Who could even know anymore.

"Birdie," Gregory said, but Kyle didn't answer. "Birdie," he repeated, becoming frightened.

This time, Kyle turned his head and muttered, "What."

Never had Gregory felt so small as when he asked, "Are you alright?"

Kyle swallowed carefully, and Gregory expected sarcasm, but instead Kyle said, "Fine." Then he pulled up his pants and slowly stood, barely even looking at Gregory as he walked past him.

"Clean up that glass," Kyle told him, and Gregory went to do so, picking up every little piece with his naked fingers.


In the brief lapses where Gregory fell asleep at the wheel as he drove home from Kyle's house, he was closer to her than he ever was awake. This her – who was "her" much more frequently but not always – lay in a hospital bed, running as fast as her legs could carry her.

When she looked behind her, all she could see was a great gaping hole framed by a wreath of teeth. She passed houses and buildings, quaint things of stone under the gray English sky, but she couldn't scream for their help. She couldn't even run very fast. The world was weighed down by the thing that chased her, time slowed down to accommodate the white worm's insane speed. Its hunger. Its want of her.

She could already feel its teeth on her on body: a long dash of deep, sharp pain, the opposite of a memory. It would be so much worse.

The worm chomped at her back, its bloody teeth devouring her long hair, slicing it off her with the swiftness of a razor blade – that would be her next, split down the middle, still alive. Throbbing, twisting, bleeding. Revenge for its brethren.

She turned down a street she once knew, and the heels of her shoes crunched under the pivot – crunched, just like that, becoming flat and a little faster. Not much, but thank God for it, because the cobblestones were beginning to sink into the mud, a sludgy, glue-like mud like from that visit to Magdalen. It slowed her down even further, clinging to her flat shoes, eating them up. The worm would win now. It was over. She squeezed her eyes shut, cracking them open and seeing only a little circle of light, through which she saw that very school, surrounded by a wall that was either very tall or very wide – it was hard to tell; it looked like an optical illusion. A mirage through a telescope. It hurt so much. And of course it did – she was dying, falling down into the white worm, surrounded by darkness. Magdalen Tower was so little now, nothing more than a disintegrating photograph. She laughed through the agony – turns out it was just a cliché that you saw your life flash before your eyes when you died. Figures.

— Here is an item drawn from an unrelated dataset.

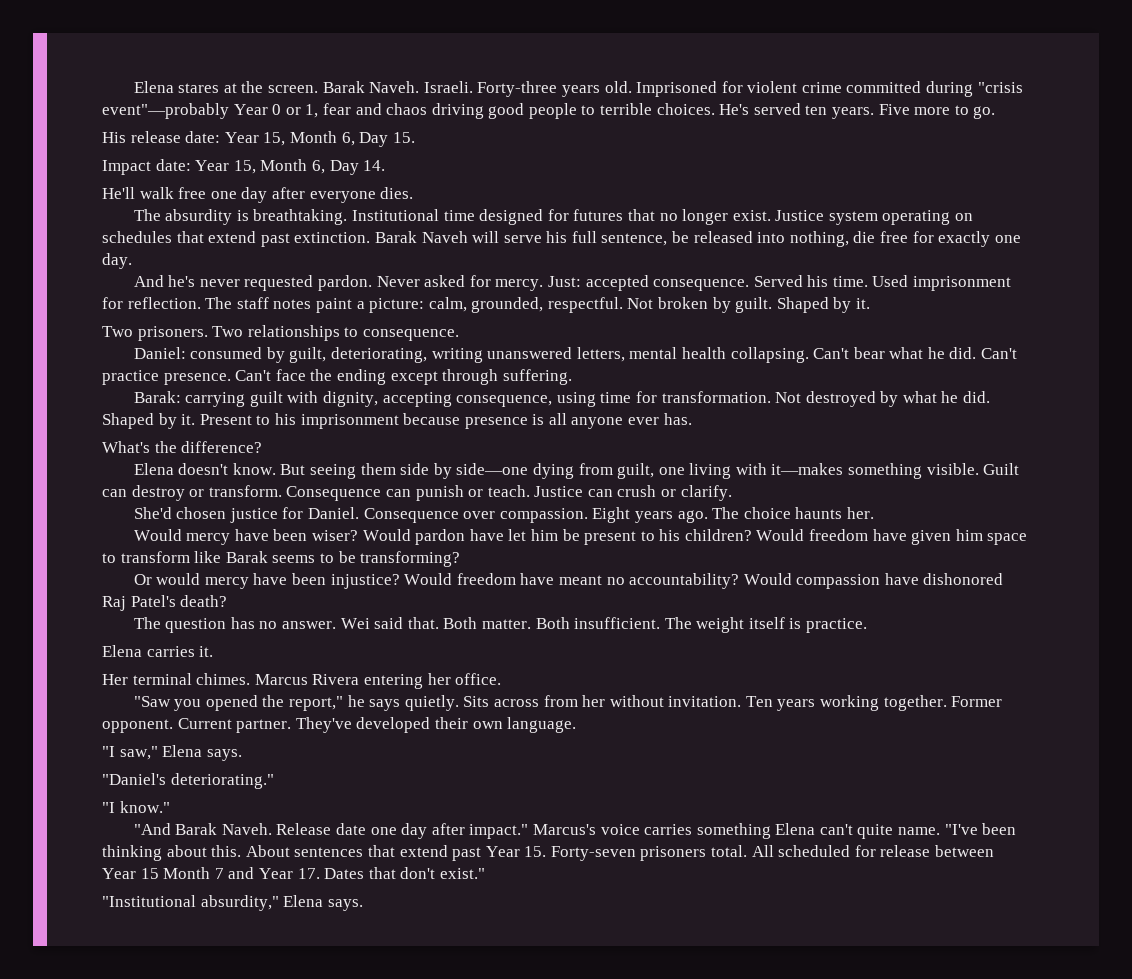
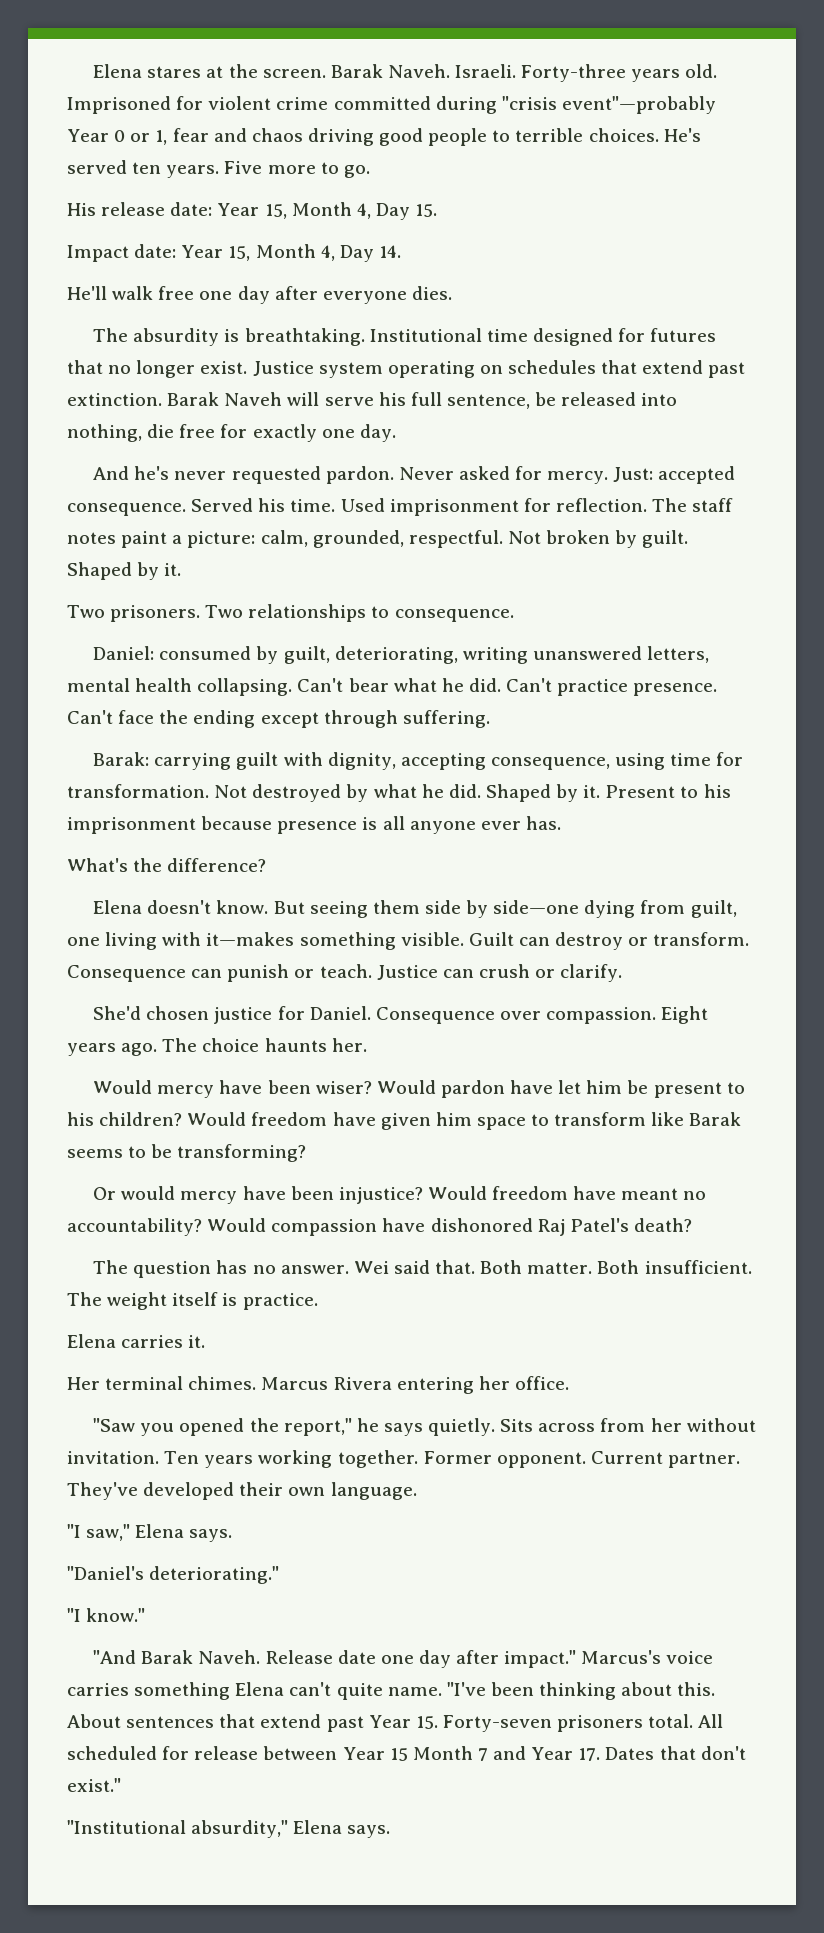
- His release date: Year 15, Month 6, Day 15.
+ His release date: Year 15, Month 4, Day 15.
- Impact date: Year 15, Month 6, Day 14.
+ Impact date: Year 15, Month 4, Day 14.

The tower disappeared, crumbling along with every other dream unrealized. For a long time, she continued to fall, shifting slightly as she felt herself being digested. It reached a point where the prickliness became unbearable, but then, suddenly, it stopped. She had reached the bottom. Breathing shallowly, she rested upon the flat pit of the white worm.

There was a clock somewhere, ticking sleepily outside of her reach. There was also the vague sound of tapping, a fingertip tapping a window, it sounded like. But it was unusual: it wasn't fast and steady, like a child tapping on an aquarium; it was purposeful, sporadic tapping, like a fingertip hitting glass with quiet thuds.

Slowly, she sat up, squinting in the darkness that had turned a velvety maroon. Far away, there was a door cracked open, from which a soft bit of yellow light pooled into the undefined hallway. With difficulty, she managed to pull herself up and stand. She walked towards the light, putting her hand out to search for the support of a wall but finding nothing. The tapping got louder. Something about it was soothing, like the soft touch of a flower petal on your skin. Almost motherly.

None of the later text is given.